The production designer has really pulled all the stops out. Out of his ass. The alien craft interior is sucky, but the quarry with spray-painted “cave art” really puts the tin lid on it.
Glass painting, or just a really dirty lens?
Les Bowie’s tabletop special effects are probably a lot cheaper than they look, because he was a dedicated craftsman… I guess that means in this case he must have paid them.
Just keep repeating to yourself, “The following year, we made 2001.”
Using front projection, which was invented by the author of the story which became this ludicrous film. Strange.






April 25, 2012 at 11:18 am
Hawtrey! Hayes! Sci Fi! I MUST see this. (surely Mr McLaren knows about this?)

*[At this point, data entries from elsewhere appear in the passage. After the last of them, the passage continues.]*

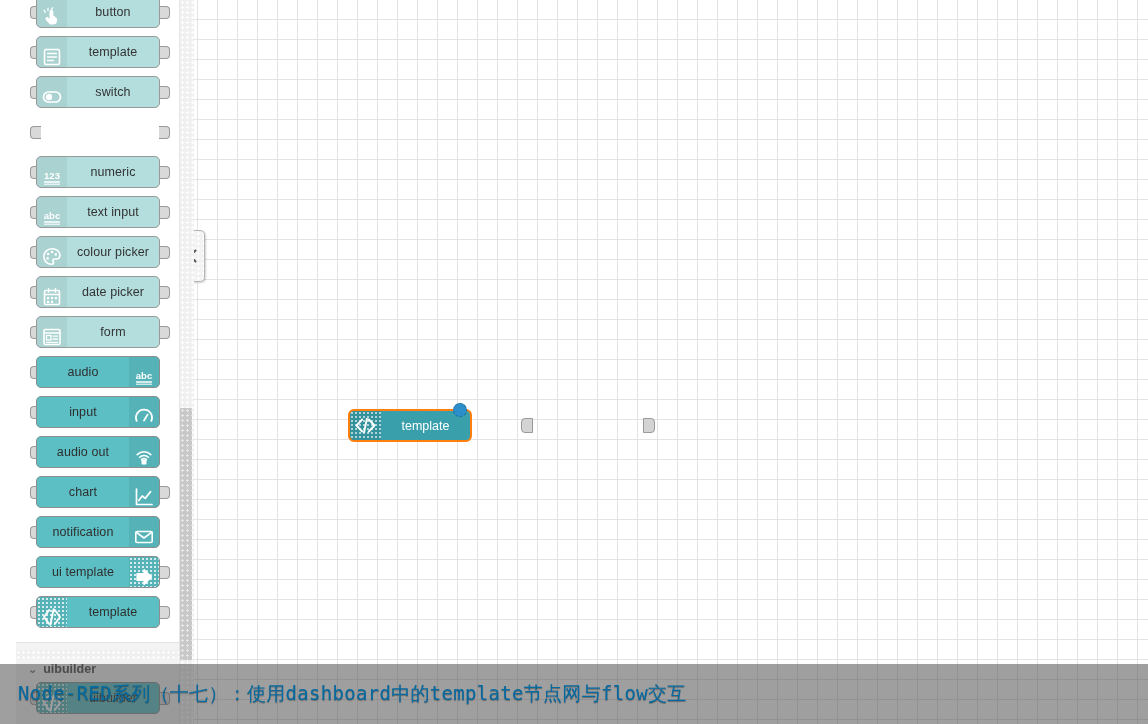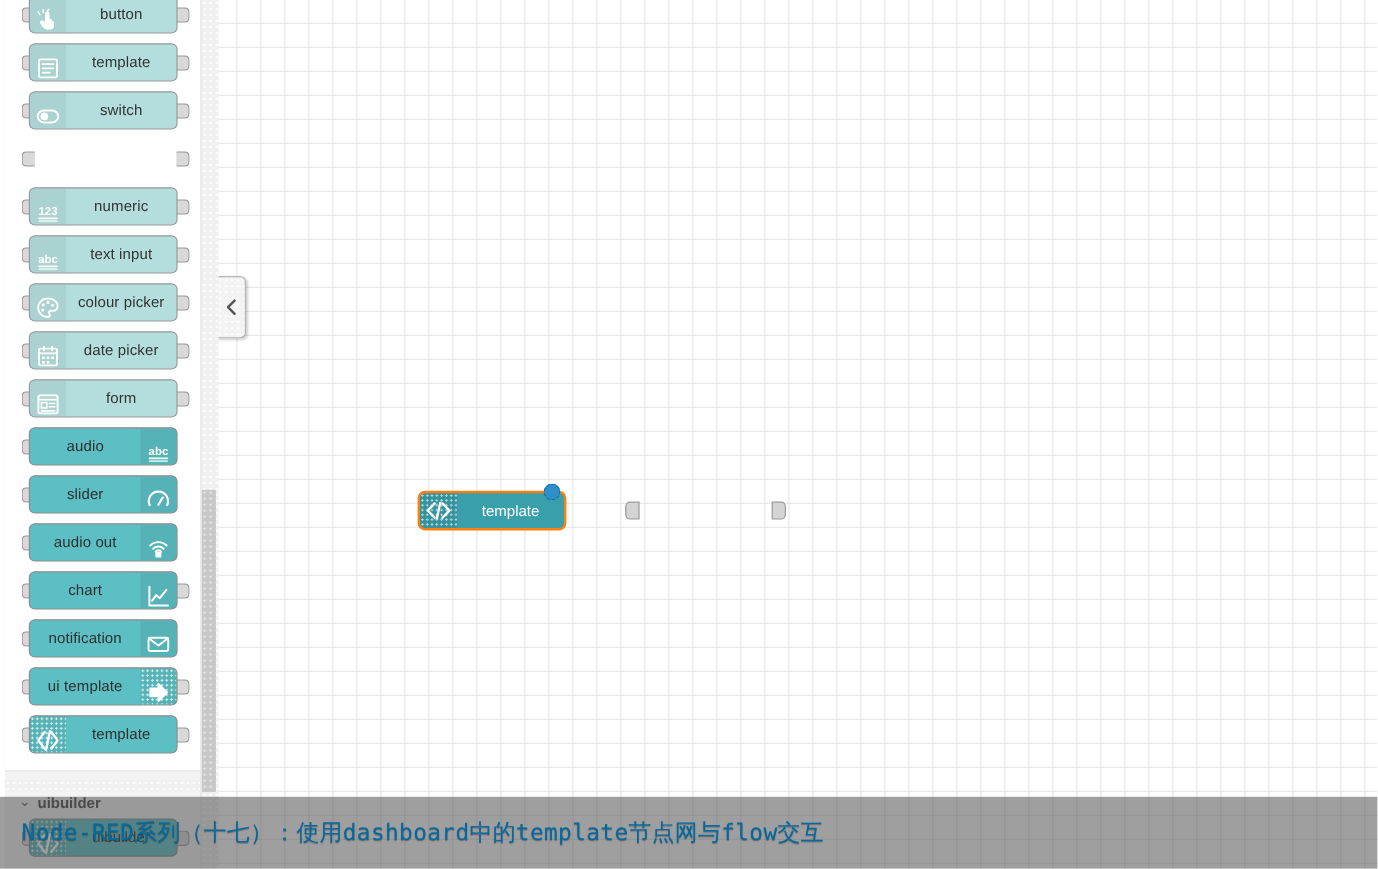--- a/index.html
+++ b/index.html
@@ -33,21 +33,21 @@
     background-image:radial-gradient(#ffffff 1.1px, transparent 1.2px);
     background-size:5px 5px;
     box-shadow:1px 1px 2px rgba(0,0,0,.18);
     cursor:pointer;
     display:flex;align-items:center;justify-content:center;
   }
   #palette-collapse svg{display:block;}
 
   
   #palette{
-    position:absolute;left:4px;top:0;width:178px;height:724px;
+    position:absolute;left:16px;top:0;width:178px;height:724px;
     background:#f3f3f3;overflow:hidden;
   }
   .palette-category{
     position:relative;background:#fff;border-bottom:1px solid #e3e3e3;
   }
   #cat-dashboard{
     position:absolute;left:0;top:-8px;width:163px;
     padding-top:0;padding-bottom:10px;background:#fff;
   }
   .node-row{
@@ -352,21 +352,21 @@
       </div>
       <div class="node-row">
         <div class="port in"></div>
         <div class="pal-node dark icon-right">
           <span class="ico">
             <svg width="20" height="20" viewBox="0 0 20 20" aria-hidden="true">
               <path d="M3 14.5 A8 8 0 1 1 17 14.5" fill="none" stroke="#ffffff" stroke-width="1.8"></path>
               <path d="M10 13.5 L13.6 7.6" fill="none" stroke="#ffffff" stroke-width="1.8" stroke-linecap="round" stroke-linejoin="round"></path>
             </svg>
           </span>
-          <span class="lbl">slider</span>
+          <span class="lbl">input</span>
         </div>
       </div>
       <div class="node-row">
         <div class="port in"></div>
         <div class="pal-node dark icon-right">
           <span class="ico">
             <svg width="20" height="20" viewBox="0 0 20 20" aria-hidden="true">
               <rect x="7.5" y="12.5" width="5" height="5" rx="0.7" fill="#ffffff"></rect>
               <path d="M5.6 10.3 A6.2 6.2 0 0 1 14.4 10.3" fill="none" stroke="#ffffff" stroke-width="1.6" stroke-linecap="round" stroke-linejoin="round"></path>
               <path d="M3.2 7.6 A9.6 9.6 0 0 1 16.8 7.6" fill="none" stroke="#ffffff" stroke-width="1.6" stroke-linecap="round" stroke-linejoin="round"></path>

April 25, 2012 at 11:33 am
They should have called the film Carry on Terrornauts instead. It has a nice ring to it.
April 25, 2012 at 11:46 am
It would’ve been even better if Hawtrey had played a malevolent alien mastermind: casting him as comic relief is a bit cowardly. I’m thinking of that Star Trek alien in the end credits with the big head and the outraged expression.
April 25, 2012 at 12:08 pm
Ah, Balok, who served as a disguise for Ron Howard’s little brother.
April 25, 2012 at 12:40 pm
As a kid and since I missed the episode, I thought Balok was a picture of Herbert Solow. Really.
April 25, 2012 at 2:40 pm
Heh! Beware of where you put your credit, Mr Executive Producer!
April 25, 2012 at 3:58 pm
The Big One for Front Projection is of course Syberberg
http://www.youtube.com/watch?v=12LPpsVWbB4&feature=relmfu
April 25, 2012 at 5:04 pm
Ah, but is it front or back? I can’t tell one from the other, except that in principle, front projection provides a brighter, more even image — thus the incredible Dawn of Man landscapes in 2001 which I still find completely convincing. When I saw off the top of the front projection screen in one shot, due to a masking error, it was still hard to believe that was a Borehamwood sound stage.
April 25, 2012 at 7:11 pm
It’s front. There’s an illustration in Cahiers du Cinema’s hors series Syberberg issue that explains how its done.
April 25, 2012 at 7:13 pm
No offense to Clint Howard, but I’m not sure the Balok dummy is scarier than young Clint.
April 25, 2012 at 8:17 pm
Few things are.
The trick with front projection seems to be avoiding casting shadows on the screen — in every other respect it’s superior to rear projection.
April 25, 2012 at 10:52 pm
Now dears, here’s a nice cuppa, there’s nothing like a nice cup of strong tea when them dreadful alien robots are taking such liberties with respectable women. I says to Maisie, I says, we got through the war awlright, didn’t we, on strong tea and a birrofa sing-song, and them aliens is nothing compared to Hitler…
(imagining a film which I am unable to see. . .)
April 25, 2012 at 11:54 pm
To be fair, the pic of the creature that leads off this article reminds me of the monsters from ASTRO-ZOMBIES. There is something creepy about how low-rent and poorly-made they are.
April 26, 2012 at 12:02 am
You’re not far off, DB.
The “aliens” — green-painted men in fussy costumes — whom we eventually meet in The Terrornauts are almost surreally low-rent and unconvincing, as is their “alien world,” which would barely have made the grade on Dr Who in the 70s.
April 26, 2012 at 1:51 am
Clint Howard’s greatest role was of course Eaglebauer in Rock ‘n Roll High School
April 26, 2012 at 8:17 am
I like how his graph has one line on it, from which he draws three separate statistics!